Enquanto região “subordinada” a Pequim, Macau “não tem direito” de criar um “regime de referendo” ou de organizar “qualquer actividade” do género, defende o Gabinete de Ligação que dá “total apoio” à posição assumida pelo Governo na RAEM
André Jegundo
e Viviana Chan
Poucas horas depois de Alexis Tam ter reagido ao referendo civil sobre o sufrágio universal, o Gabinete de Ligação do Governo Central na RAEM veio a público manifestar “total apoio” à posição assumida pelo Governo. Em comunicado, o Gabinete liderado por Li Gang sublinha que a RAEM é uma zona administrativa “subordinada” ao Governo Central que “não tem direito a criar um regime de referendo ou organizar qualquer tipo de actividade do género”.
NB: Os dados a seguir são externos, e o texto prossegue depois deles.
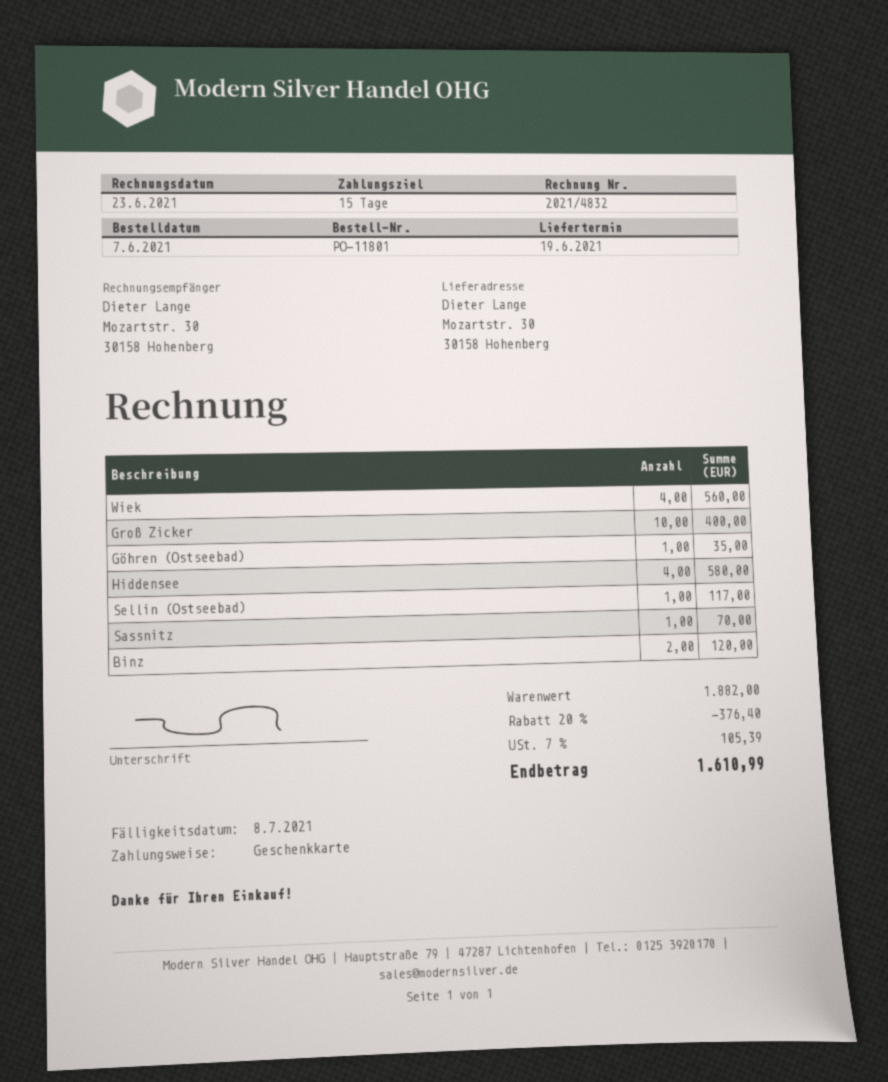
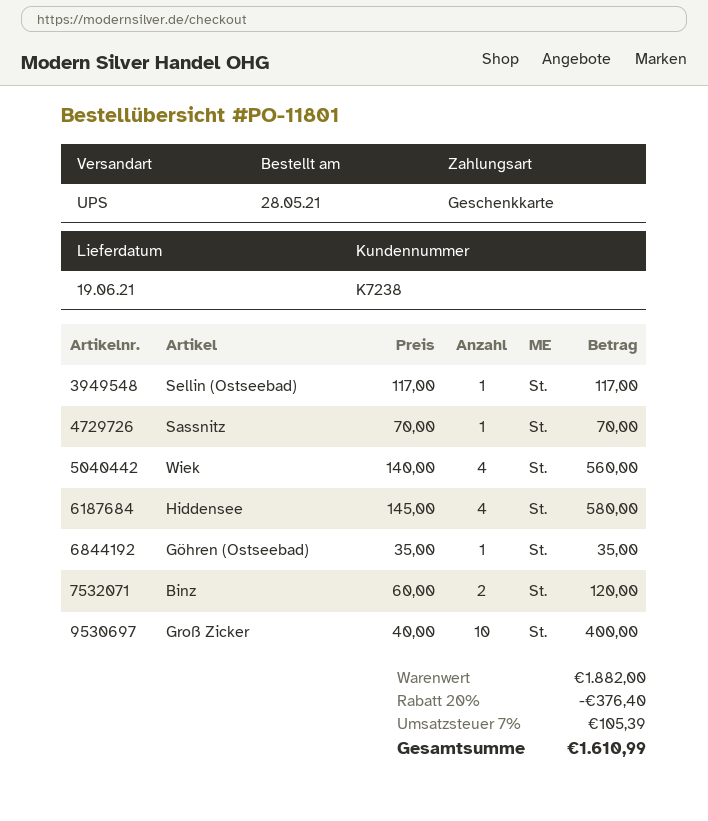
order date: 2021-06-07 -> 2021-05-28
“Qualquer tipo de referendo não tem base jurídica. De acordo com a Constituição da China e com a Lei Básica de Macau, a RAEM é uma zona administrativa subordinada ao Governo Central e uma zona administrativa não tem direito a criar um regime de referendo ou organizar qualquer tipo de actividade deste género”, refere o comunicado.
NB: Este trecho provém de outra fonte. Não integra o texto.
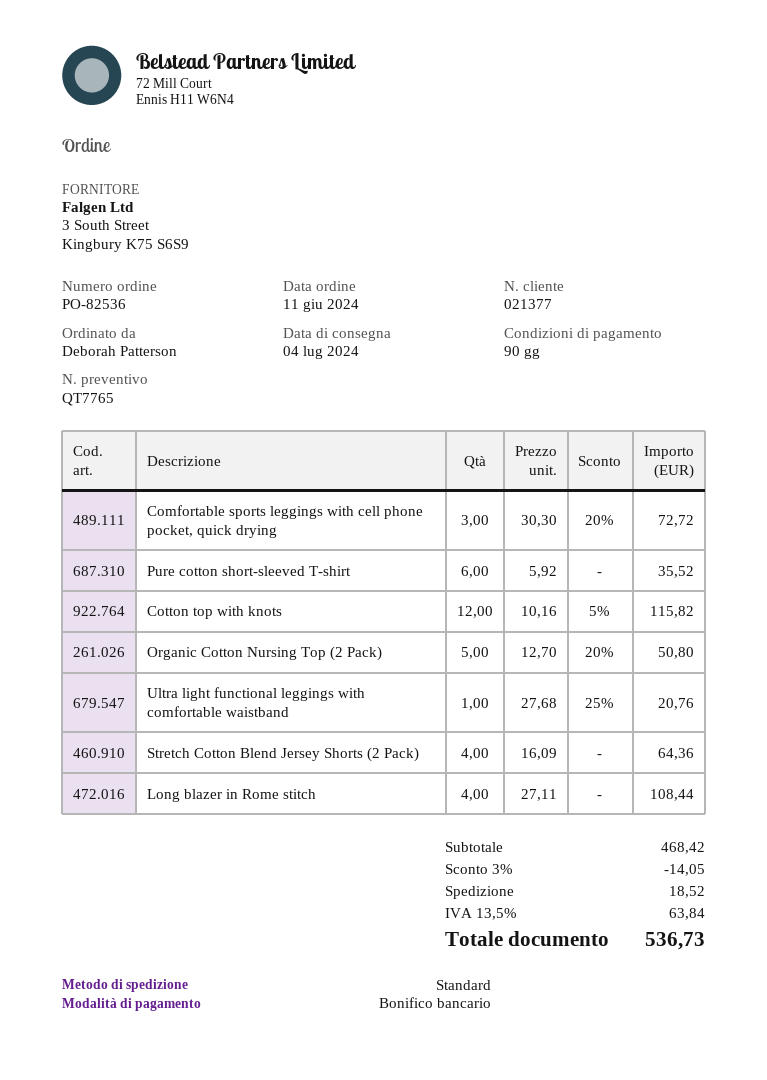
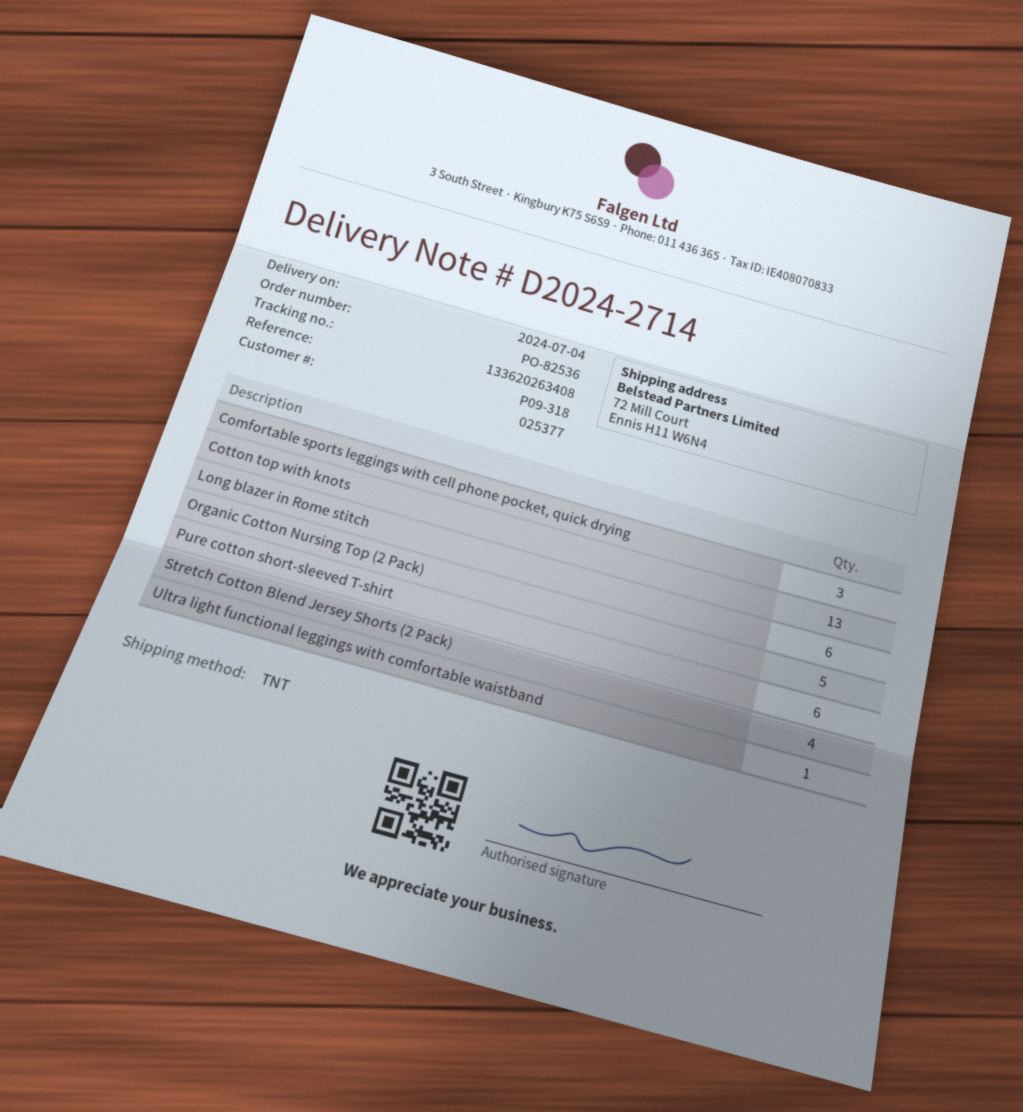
customer number: 021377 -> 025377
shipping method: standard -> TNT
Cotton top with knots: 12 -> 13
Long blazer in Rome stitch: 4 -> 6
O Gabinete de Ligação do Governo Central reitera ainda a posição assumida pelo Executivo da RAEM, segundo a qual “qualquer tipo de referendo não tem bases jurídicas constitucionais e é ilegal e inválida”. “O Gabinete de Ligação concorda absolutamente com esta posição e atitude do Governo de Macau”, refere-se.
Relembrando que a quarta eleição do Chefe do Executivo é um assunto “importante”, o Gabinete de Ligação saúda o facto dos procedimentos estarem a avançar de forma considerável, “respeitando a Lei Básica e as outras leis relativas”.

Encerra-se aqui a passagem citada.